Supplied material section start
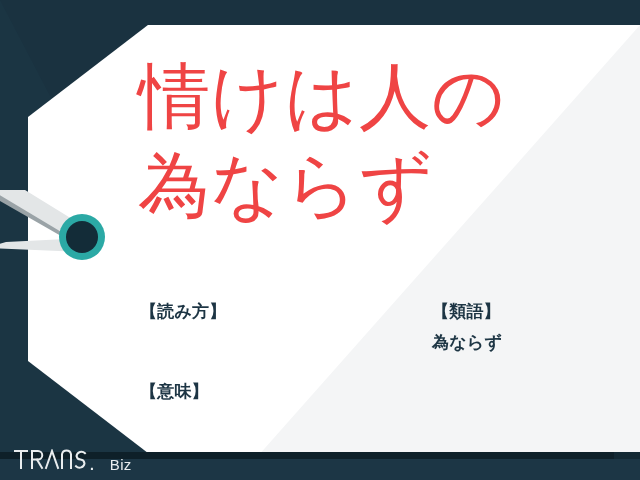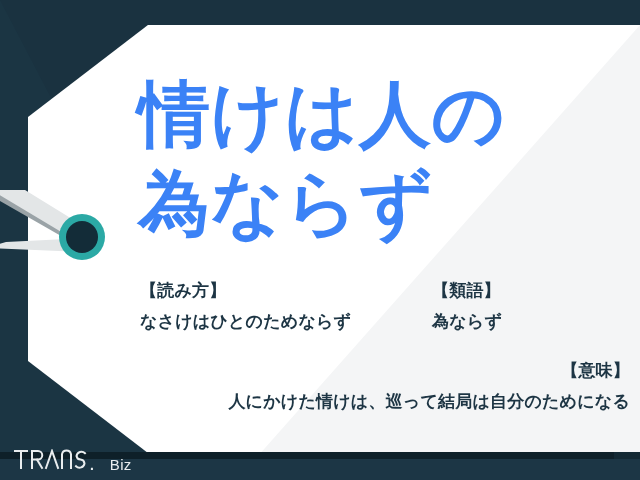"情けは人の" .headline { color: #3b82f6 -> #ef4444; font-weight: 700 -> 400; top: 70px -> 52px }
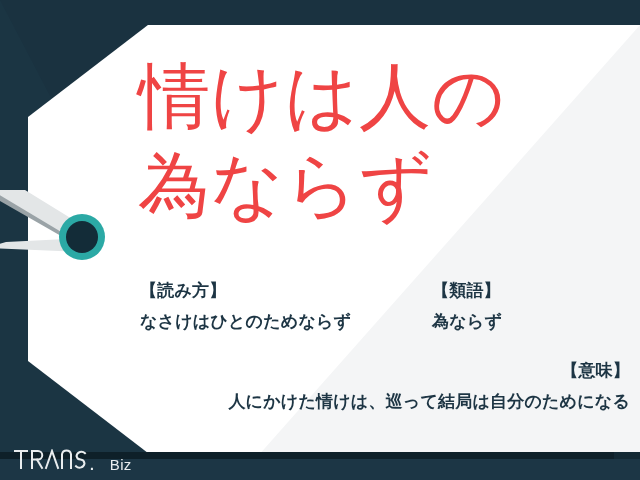"【読み方】" .field { margin-top: none -> 21px }
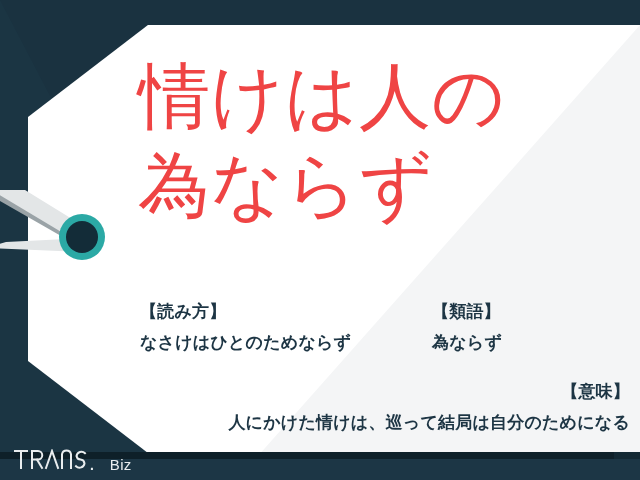"なさけはひとのためならず" p.field-value { html: <p>なさけはひとのためならず</p> -> none }
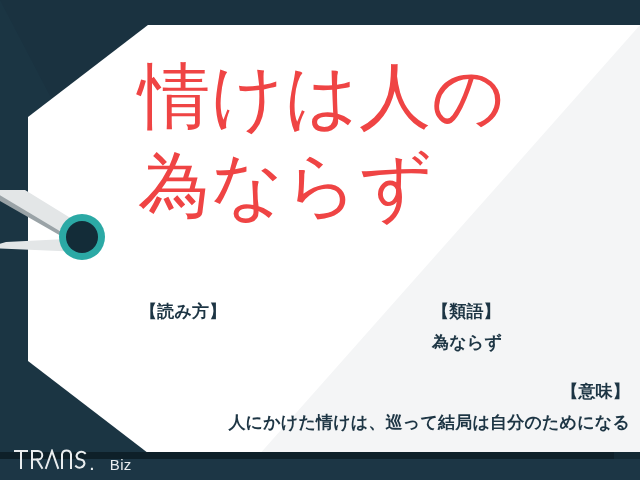"【意味】" .field-meaning { text-align: right -> none }
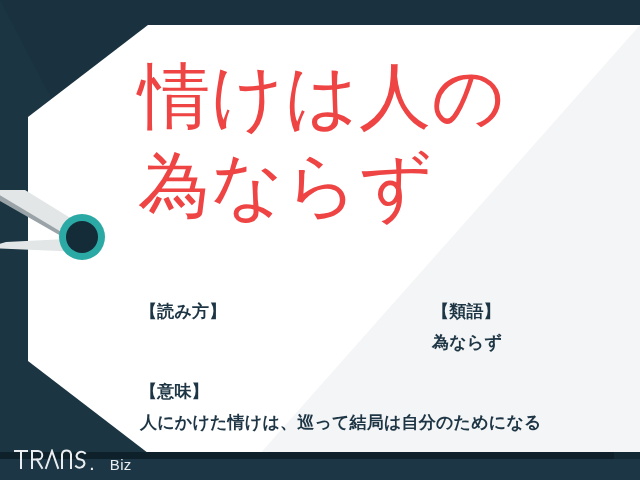"人にかけた情けは、巡って結局は自分のためになる" p.field-value { html: <p>人にかけた情けは、巡って結局は自分のためになる</p> -> none }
Supplied material section end
=== Problem details ===
Give back all entries exactly. No pictures belong in the copy.

=== Your solution ===
"情けは人の" .headline { color: #3b82f6 -> #ef4444; font-weight: 700 -> 400; top: 70px -> 52px }
"【読み方】" .field { margin-top: none -> 21px }
"なさけはひとのためならず" p.field-value { html: <p>なさけはひとのためならず</p> -> none }
"【意味】" .field-meaning { text-align: right -> none }
"人にかけた情けは、巡って結局は自分のためになる" p.field-value { html: <p>人にかけた情けは、巡って結局は自分のためになる</p> -> none }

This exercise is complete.